Num contexto em que as exibições de Diogo Costa na Seleção Nacional atraíram olhares além-fronteiras, a possibilidade de uma saída permanece uma realidade plausível. Apesar disso, o jogador deixou claro que a sua postura dentro do balneário não mudará: promete trabalho, empenho e compromisso sempre que vista a camisola azul e branca.
"Sou muito feliz aqui, quero muito continuar a ganhar títulos pelo FC Porto, mas todos sabemos como é a vida de um jogador profissional. É algo que não posso prometer, o que posso prometer é trabalho e compromisso".
Ao mesmo tempo que admite não conseguir assegurar a sua permanência, Diogo Costa sublinhou que, enquanto estiver no clube, manterá a mesma atitude e dedicação que o caracterizaram desde a sua integração na equipa principal.
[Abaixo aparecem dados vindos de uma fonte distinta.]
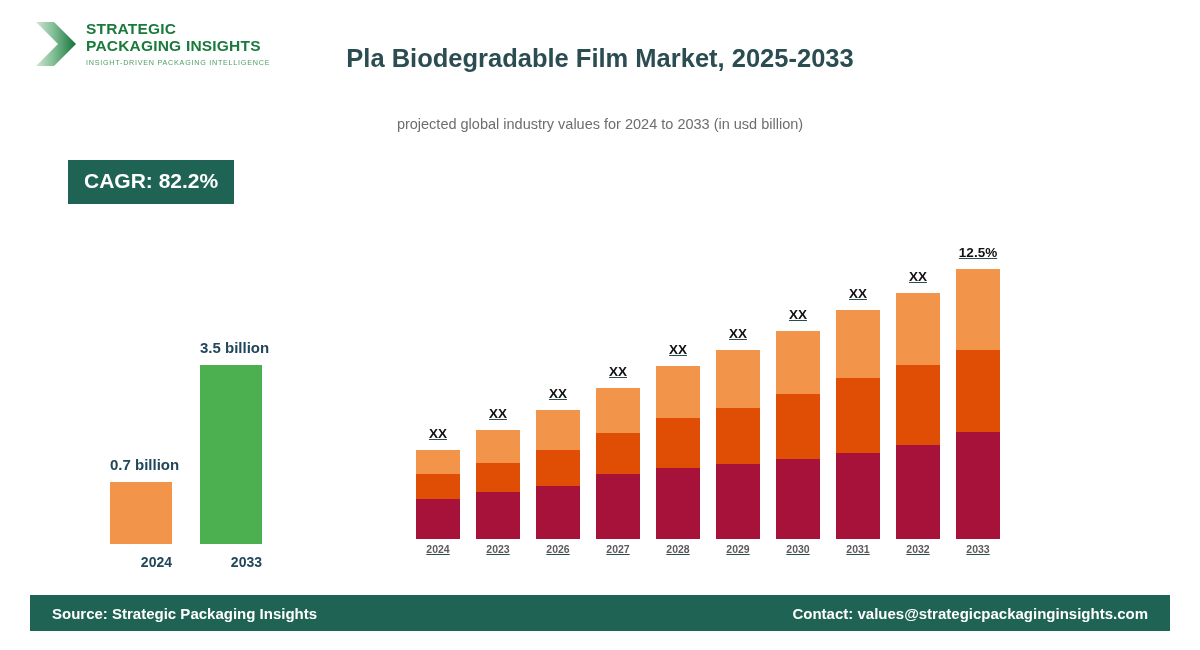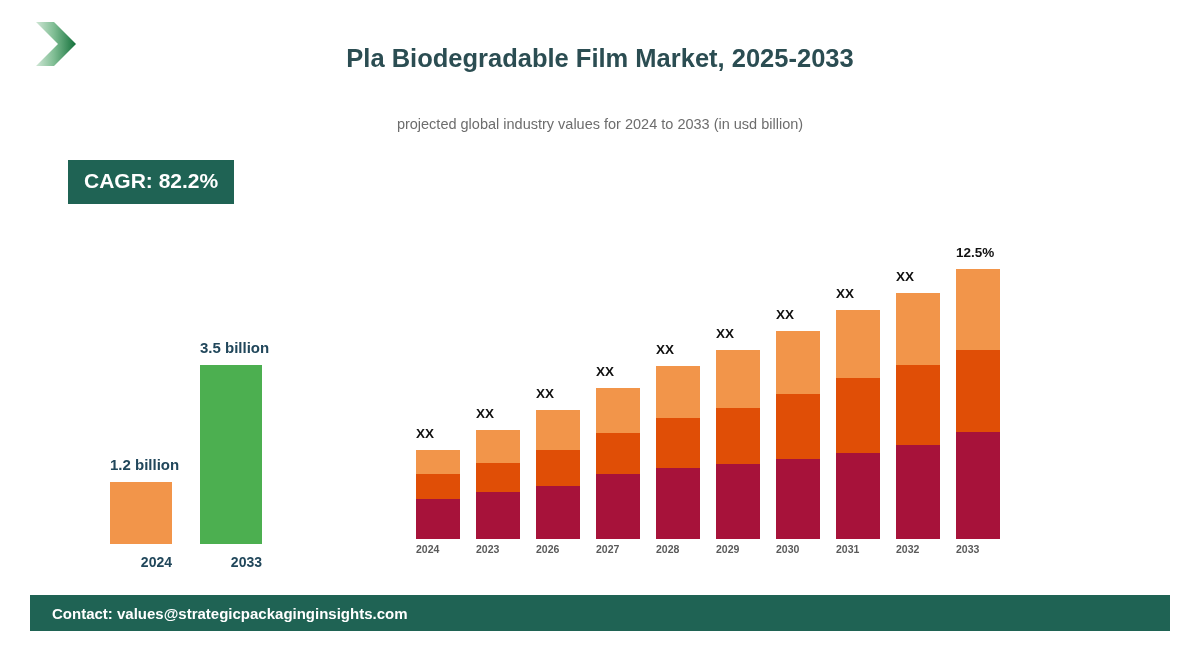--- a/index.html
+++ b/index.html
@@ -186,6 +186,11 @@
     </defs>
     <path d="M2,2 L20,2 L42,24 L20,46 L2,46 L24,24 Z" fill="url(#chevGrad)"></path>
   </svg>
+  <div id="logo-text">
+    <div class="logo-line">STRATEGIC</div>
+    <div class="logo-line">PACKAGING INSIGHTS</div>
+    <div id="logo-tag">INSIGHT-DRIVEN PACKAGING INTELLIGENCE</div>
+  </div>
 </div>
 
 <div id="chart-title">Pla Biodegradable Film Market, 2025-2033</div>

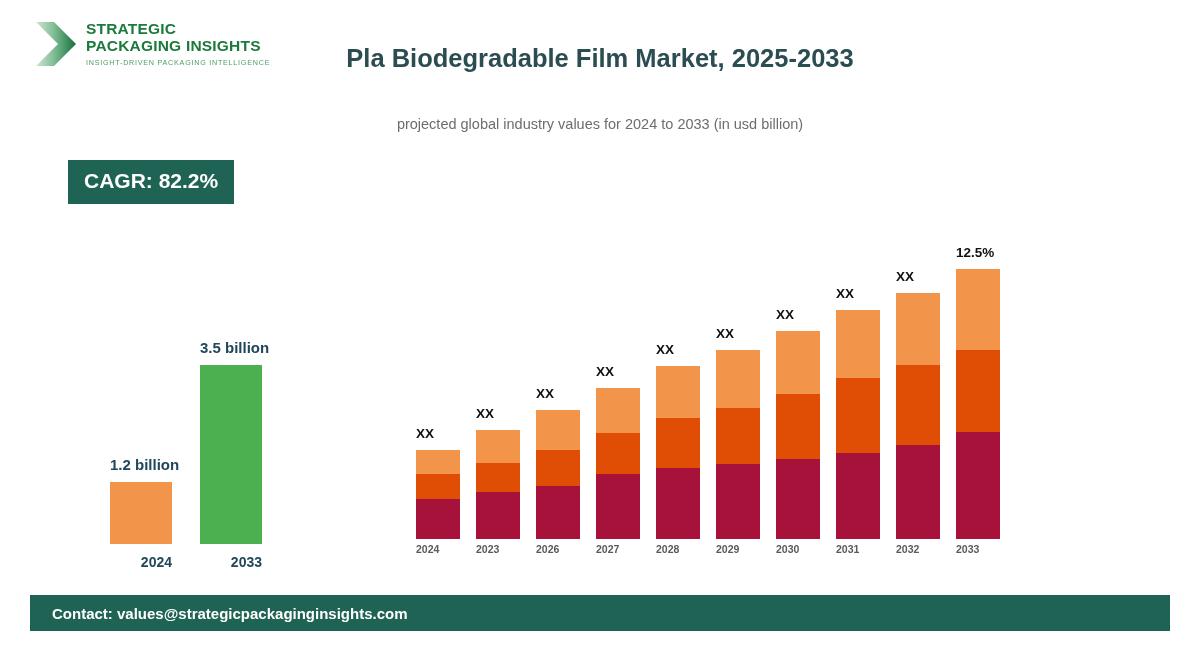--- a/index.html
+++ b/index.html
@@ -129,6 +129,8 @@
     position: absolute;
     bottom: 0;
     width: 44px;
+    text-align: center;
+    text-decoration: underline;
   }
   .stack-bar {
     width: 44px;

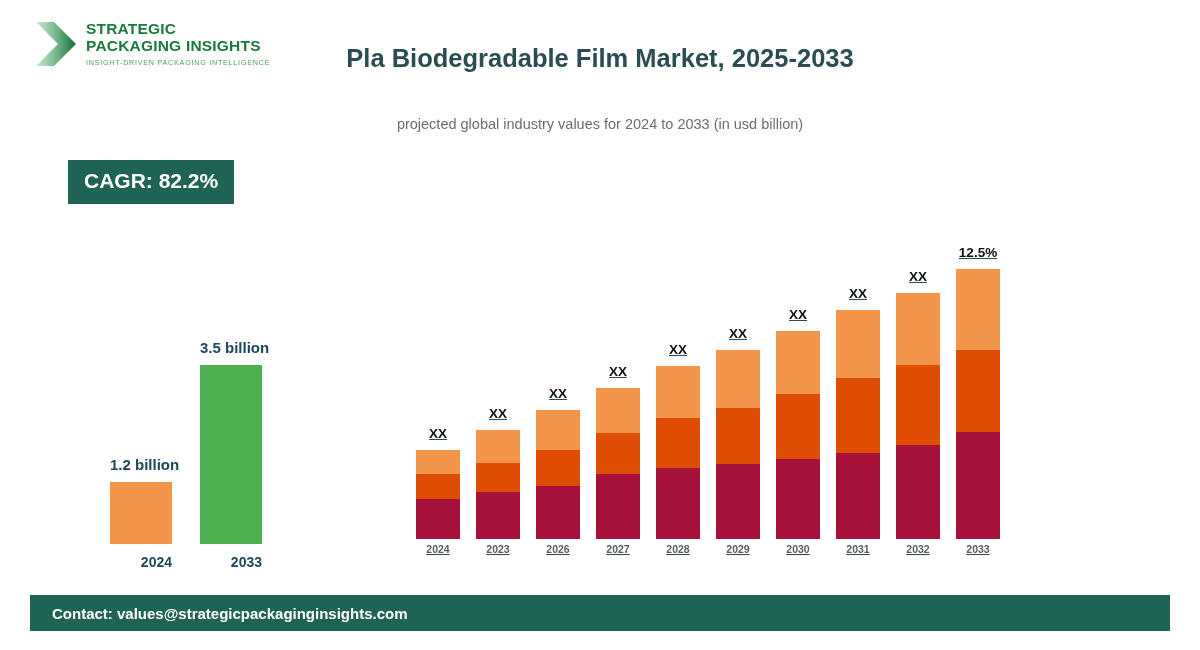--- a/index.html
+++ b/index.html
@@ -202,7 +202,7 @@
 
 <div id="compare-chart">
     <div class="cmp-col" style="left: 55px;">
-      <div class="cmp-value">1.2 billion</div>
+      <div class="cmp-value">0.7 billion</div>
       <div class="cmp-bar" style="height: 62px; background: rgb(242, 149, 74);"></div>
       <div class="cmp-label">2024</div>
     </div>

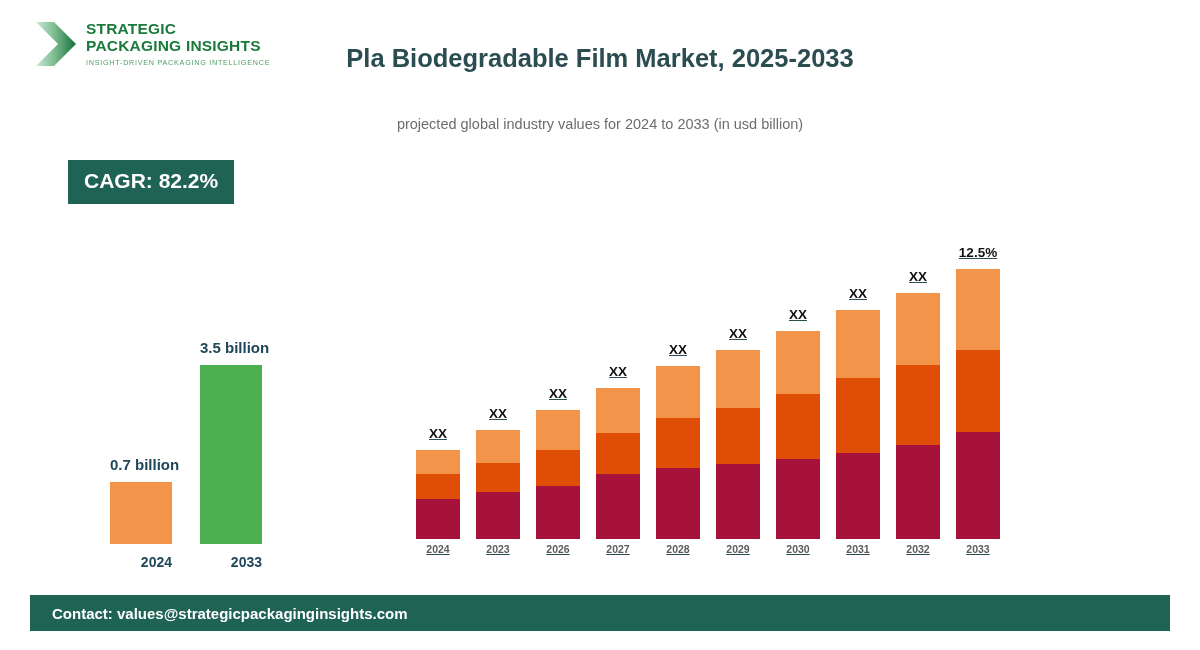--- a/index.html
+++ b/index.html
@@ -307,6 +307,7 @@
   </div>
 
 <div id="footer">
+  <span>Source: Strategic Packaging Insights</span>
   <span>Contact: values@strategicpackaginginsights.com</span>
 </div>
A Supertaça, diante do Toreense, surge como o primeiro teste competitivo da temporada e pode ser encarada como um símbolo: tanto um objetivo coletivo como um momento de afirmação individual, caso seja o seu último jogo antes de qualquer decisão de mercado.
Consequências para o FC Porto e adeptos
A incerteza em torno do futuro do capitão gera várias implicações práticas para o emblema portuense. Em termos desportivos, a possível saída obriga a direção a ponderar alternativas no mercado e a preparar um plano de transição no setor defensivo. Para os adeptos, trata-se de uma questão de identidade do clube: perder um jogador formado e capitão tem impacto emotivo e desportivo.
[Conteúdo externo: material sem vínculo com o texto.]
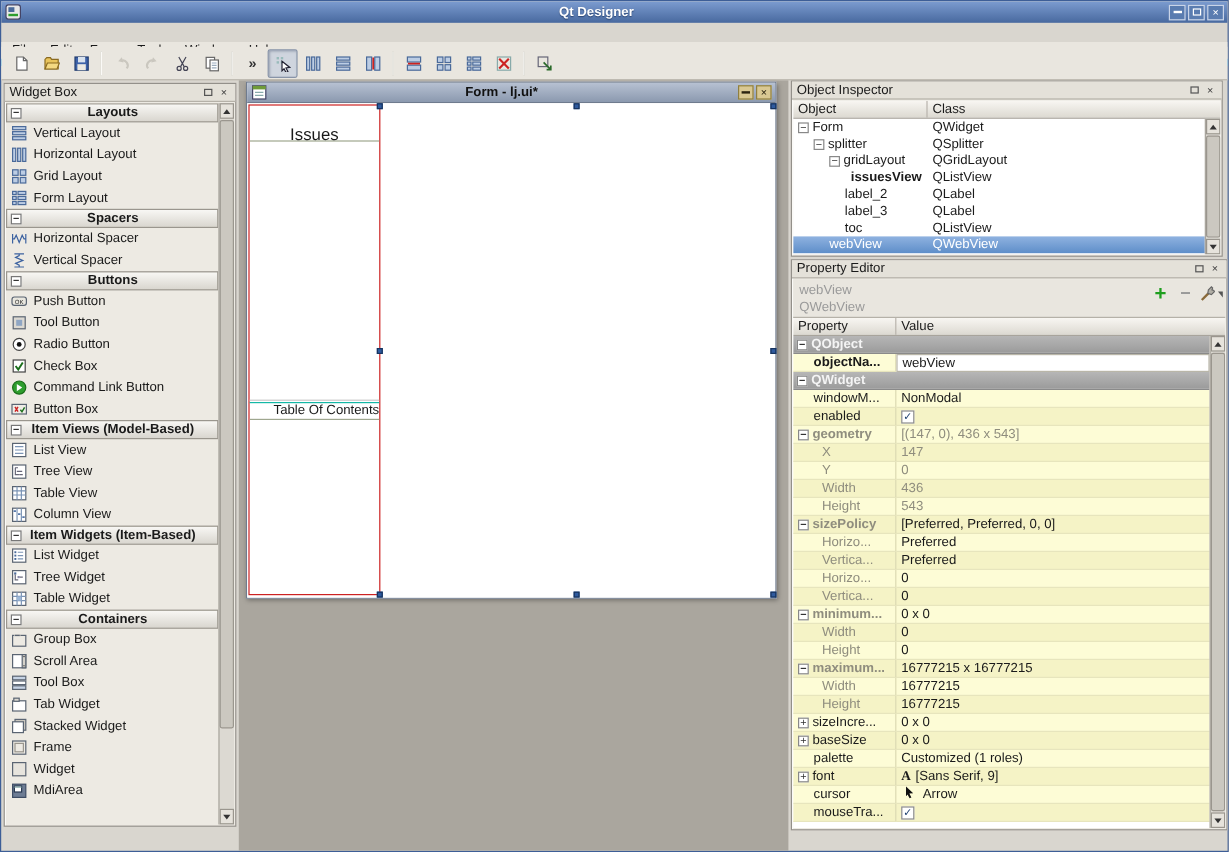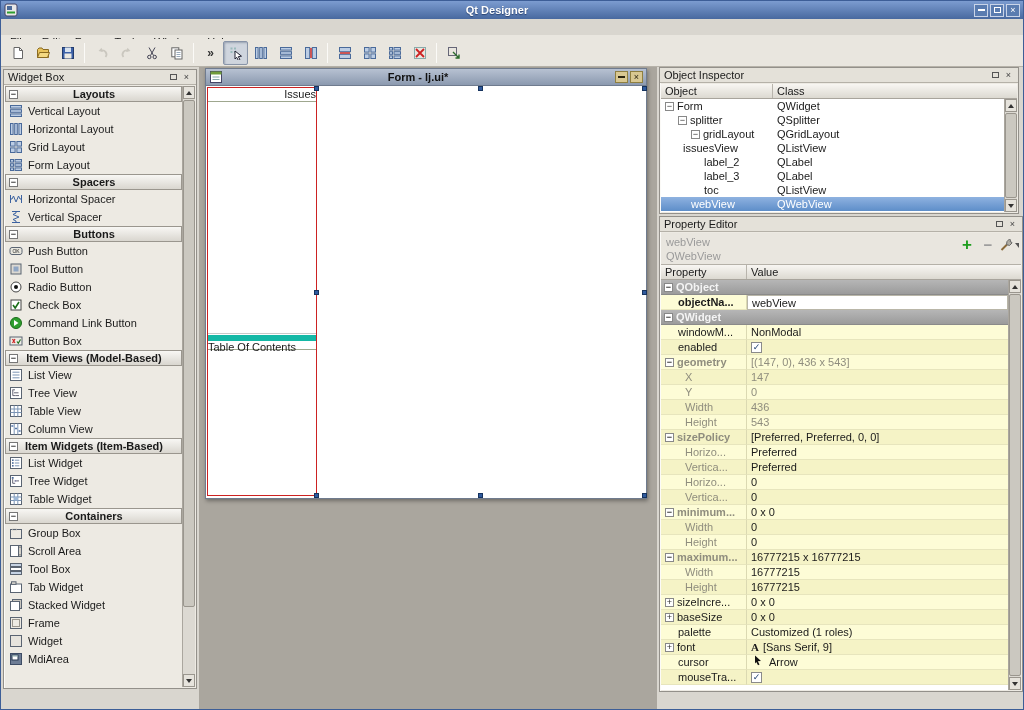--- a/index.html
+++ b/index.html
@@ -70,7 +70,7 @@
   #form-canvas { position:absolute; left:0; top:17px; right:0; bottom:0; background:#fff; overflow:visible; }
   #red-panel { position:absolute; left:1px; top:1px; width:110px; bottom:2px;
     border:1px solid #cc2222; background:#fff; }
-  #issues-label { height:14px; text-align:right; font-size:11px; border-bottom:1px solid #9fa78f; }
+  #issues-label { height:14px; text-align:center; font-size:14px; border-bottom:1px solid #9fa78f;margin-top:16px; }
   #issues-list { position:absolute; left:0; right:0; top:15px; height:231px; border-bottom:1px solid #c9c9c9; }
   #toc-label { position:absolute; left:0; right:0; top:247px; height:15px; text-align:left; font-size:11px;
     border-top:6px solid #14b8a6; border-bottom:1px solid #9fa78f; }

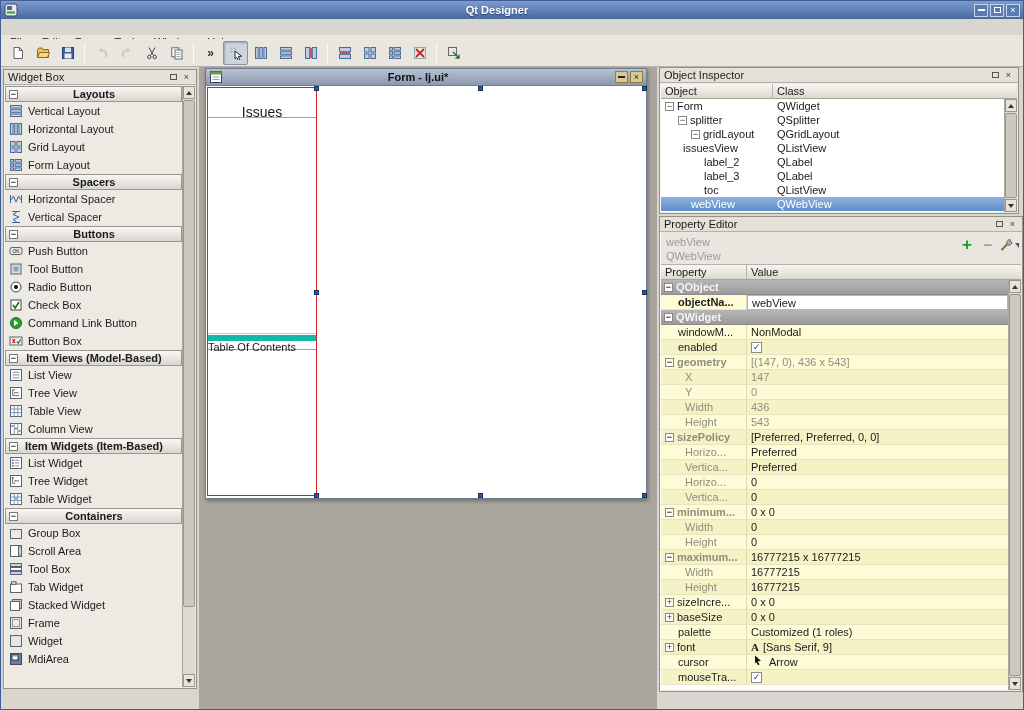--- a/index.html
+++ b/index.html
@@ -685,7 +685,7 @@
             <span class="cls">QGridLayout</span>
           </div>
           <div class="oi-row">
-            <span class="obj" style="padding-left: 22px;">
+            <span class="obj" style="padding-left: 48px; font-weight: bold;">
               <span>issuesView</span>
             </span>
             <span class="cls">QListView</span>

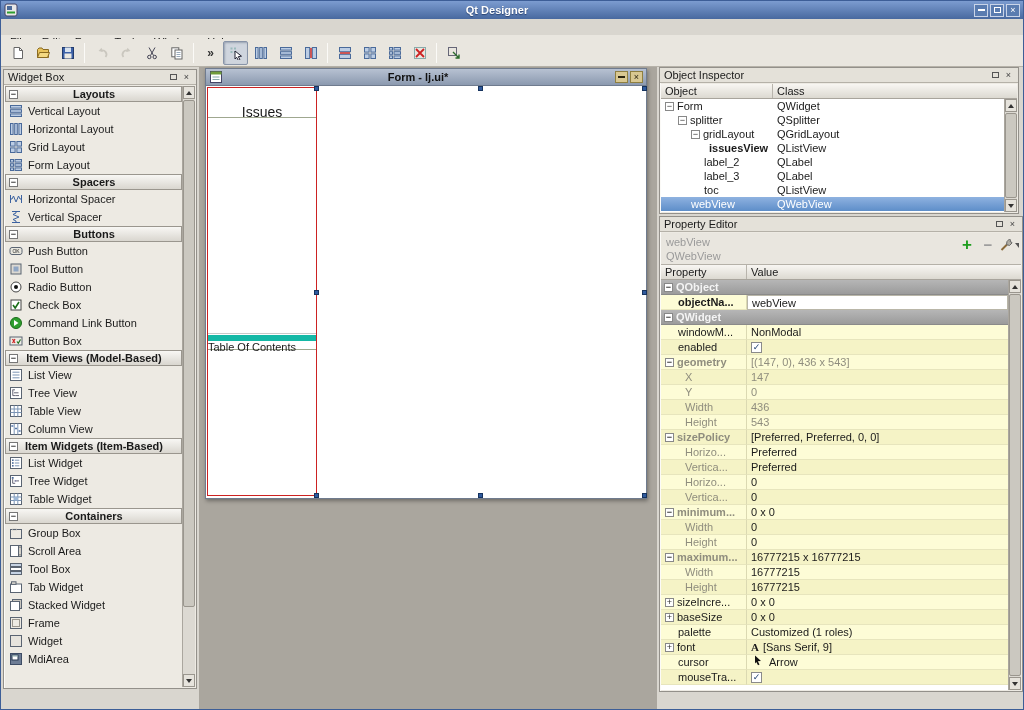--- a/index.html
+++ b/index.html
@@ -72,8 +72,8 @@
     border:1px solid #cc2222; background:#fff; }
   #issues-label { height:14px; text-align:center; font-size:14px; border-bottom:1px solid #9fa78f;margin-top:16px; }
   #issues-list { position:absolute; left:0; right:0; top:15px; height:231px; border-bottom:1px solid #c9c9c9; }
-  #toc-label { position:absolute; left:0; right:0; top:247px; height:15px; text-align:left; font-size:11px;
-    border-top:6px solid #14b8a6; border-bottom:1px solid #9fa78f; }
+  #toc-label { position:absolute; left:0; right:0; top:247px; height:15px; text-align:right; font-size:11px;
+    border-top:1px solid #14b8a6; border-bottom:1px solid #9fa78f; }
   #toc-list { position:absolute; left:0; right:0; top:263px; bottom:0; }
   .handle { position:absolute; width:5px; height:5px; background:#2f5a9e; border:1px solid #16335e; }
- Foco imediato: a equipa concentra-se na Supertaça, uma oportunidade de conquistar já um troféu na pré-época.
- Mercado em aberto: as exibições internacionais aumentaram o interesse e, consequentemente, as opções de saída.
- Compromisso público: enquanto permanecer no FC Porto, o jogador garante manter o nível exibicional e a postura dentro do grupo.
Na entrevista, Diogo Costa também reagiu à sugestão de assumir o número 2 na camisola do clube, mas optou por manter o 99 que o tem acompanhado. Referiu-se com agradecimento ao reconhecimento por parte da direção, mas explicou que prefere manter o seu percurso e símbolos pessoais no contexto atual.
| Dados | Valor |
|---|---|
| Idade | 26 anos |
| Cargo | Capitão do FC Porto |
| Evento imediato | Supertaça vs Toreense |
Para a comunidade portuense interessa, além do desfecho da possível transferência, a segurança competitiva do clube. A administração e a equipa técnica enfrentam, assim, o desafio de conciliar ambição desportiva e estabilidade do plantel num mercado que costuma ditar decisões rápidas. Até qualquer movimento oficial, a postura pública do capitão é de compromisso e humildade — pilares considerados essenciais pela estrutura do FC Porto.
Os próximos dias deverão clarificar eventuais propostas e a resposta do clube, mas, até lá, o foco coletivo passa pela preparação para a nova época e pela tentativa de conquistar a Supertaça como primeiro passo para os objectivos que o grupo definiu.